▸ **REQUIREMENT**:
Copy only the lines from the one containing "html: none ->" through the final line of the records below, exactly as written, with no pictures.

[RECORDS FOR THIS TASK — start]

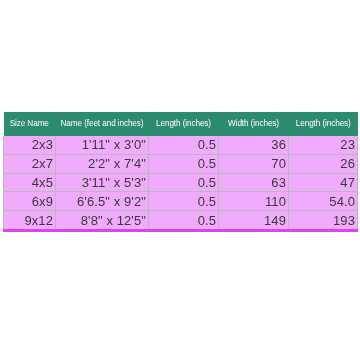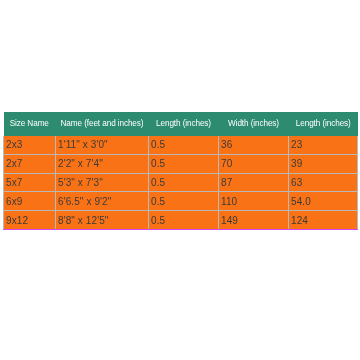"2x3" tbody td { background: #f97316 -> #f0abfc; font-size: 10px -> 13px; text-align: left -> right }
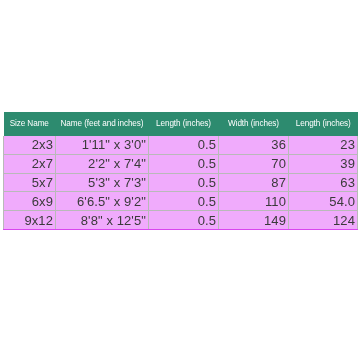"39" td { text: 39 -> 26 }
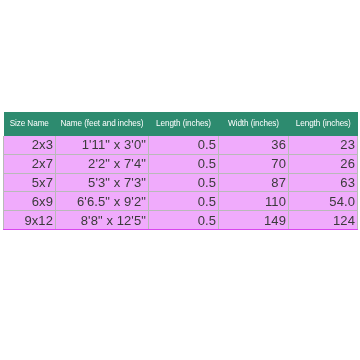"4x5" tr { html: none -> <tr> <td>4x5</td> <td>3'11" x 5'3"</td> <td>0.5</td> <td>63</td> <td>47</td> </tr> }
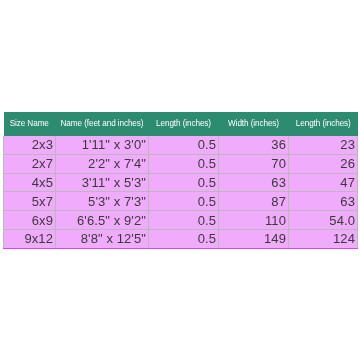"5x7" tr { html: <tr> <td>5x7</td> <td>5'3" x 7'3"</td> <td>0.5</td> <td>87</td> <td>63</td> </tr> -> none }
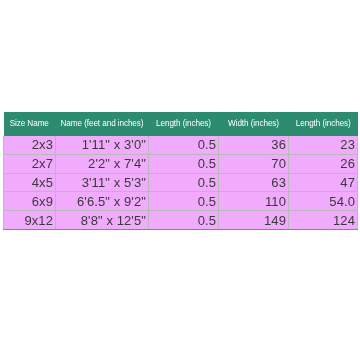"9x12" tbody tr:last-child td { border-bottom: 1px solid #d946ef -> 3px solid #d946ef }
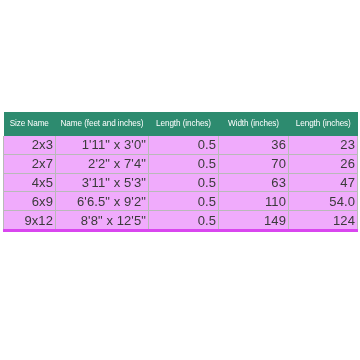"124" td { text: 124 -> 193 }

[RECORDS FOR THIS TASK — finish]

▸ **SOLUTION FOR THIS TASK**:
"4x5" tr { html: none -> <tr> <td>4x5</td> <td>3'11" x 5'3"</td> <td>0.5</td> <td>63</td> <td>47</td> </tr> }
"5x7" tr { html: <tr> <td>5x7</td> <td>5'3" x 7'3"</td> <td>0.5</td> <td>87</td> <td>63</td> </tr> -> none }
"9x12" tbody tr:last-child td { border-bottom: 1px solid #d946ef -> 3px solid #d946ef }
"124" td { text: 124 -> 193 }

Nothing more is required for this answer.